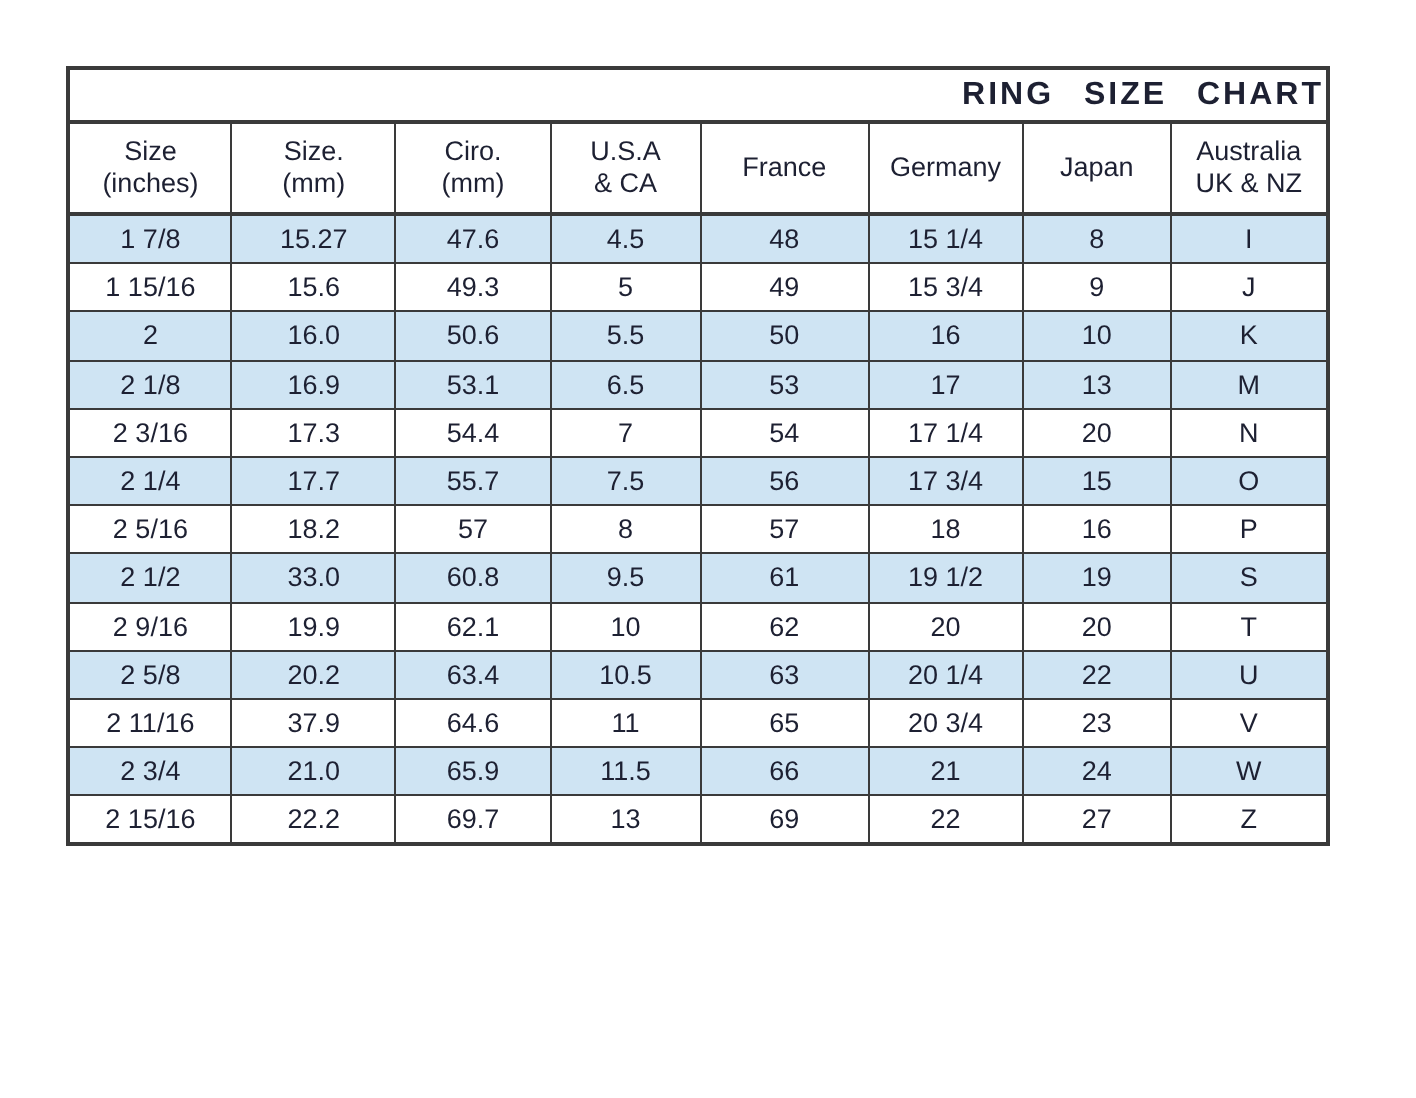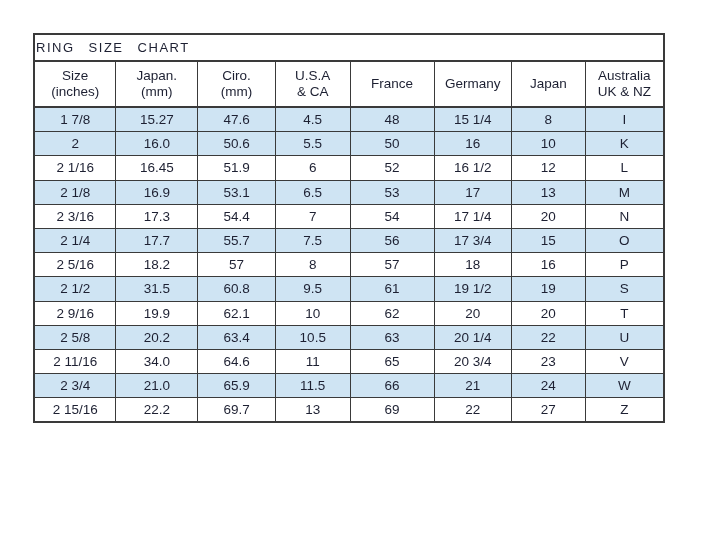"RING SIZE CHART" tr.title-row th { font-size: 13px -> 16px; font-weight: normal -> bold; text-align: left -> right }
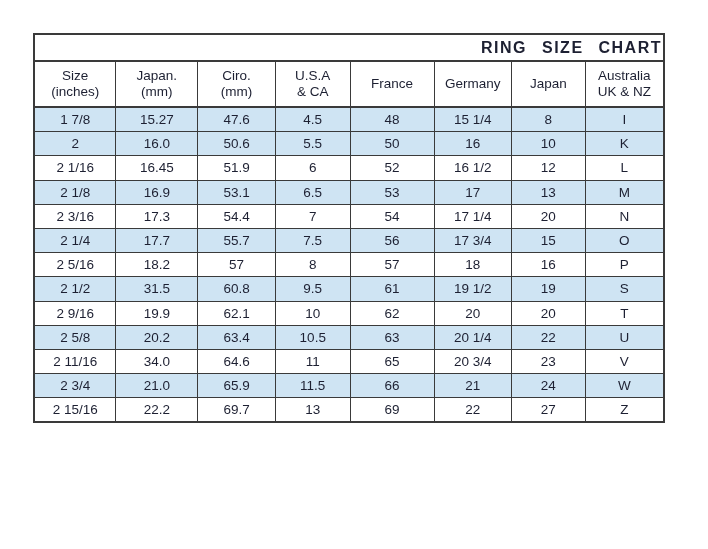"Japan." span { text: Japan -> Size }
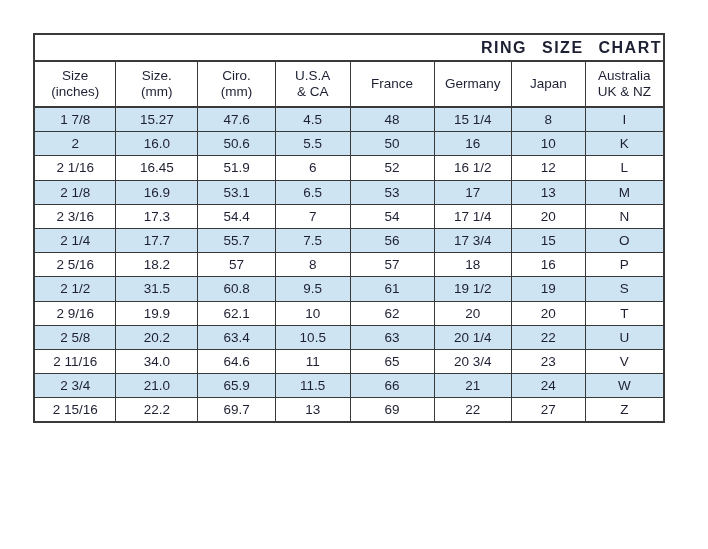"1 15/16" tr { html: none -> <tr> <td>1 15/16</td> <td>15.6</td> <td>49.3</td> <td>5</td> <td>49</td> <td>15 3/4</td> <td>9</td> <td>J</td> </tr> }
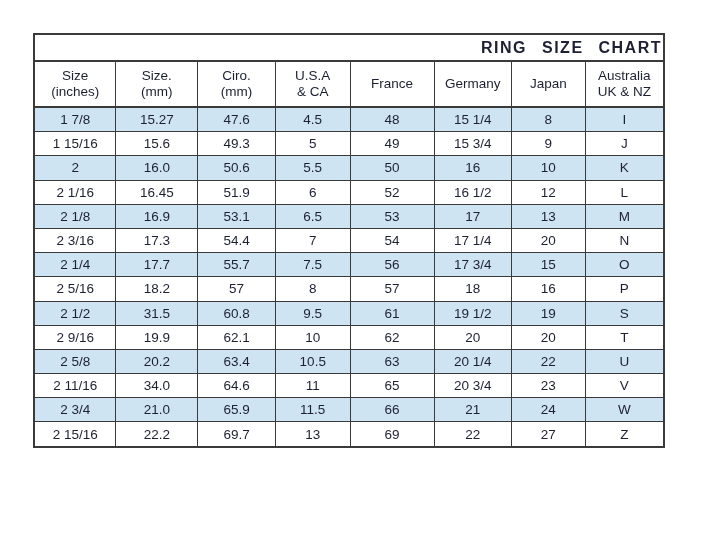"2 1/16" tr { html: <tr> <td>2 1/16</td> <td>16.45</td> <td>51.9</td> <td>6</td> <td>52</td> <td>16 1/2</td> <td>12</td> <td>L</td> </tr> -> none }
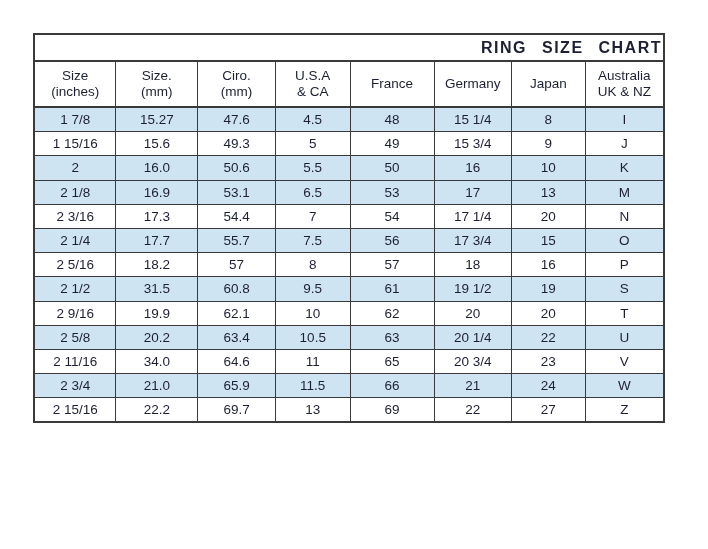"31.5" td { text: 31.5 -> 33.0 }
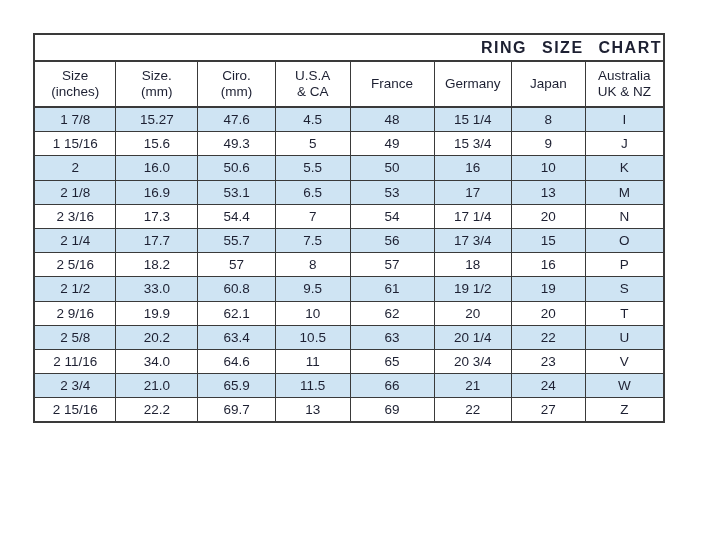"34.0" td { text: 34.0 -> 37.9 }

----------------

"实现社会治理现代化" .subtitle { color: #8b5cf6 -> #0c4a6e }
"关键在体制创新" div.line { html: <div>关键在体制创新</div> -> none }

----------------

### Your instructions
Reproduce exactly the lines above that run from the one with "text: Japan ->" to the one with "html: none ->", both included, leaving pictures out.

### Solution to this task
"Japan." span { text: Japan -> Size }
"1 15/16" tr { html: none -> <tr> <td>1 15/16</td> <td>15.6</td> <td>49.3</td> <td>5</td> <td>49</td> <td>15 3/4</td> <td>9</td> <td>J</td> </tr> }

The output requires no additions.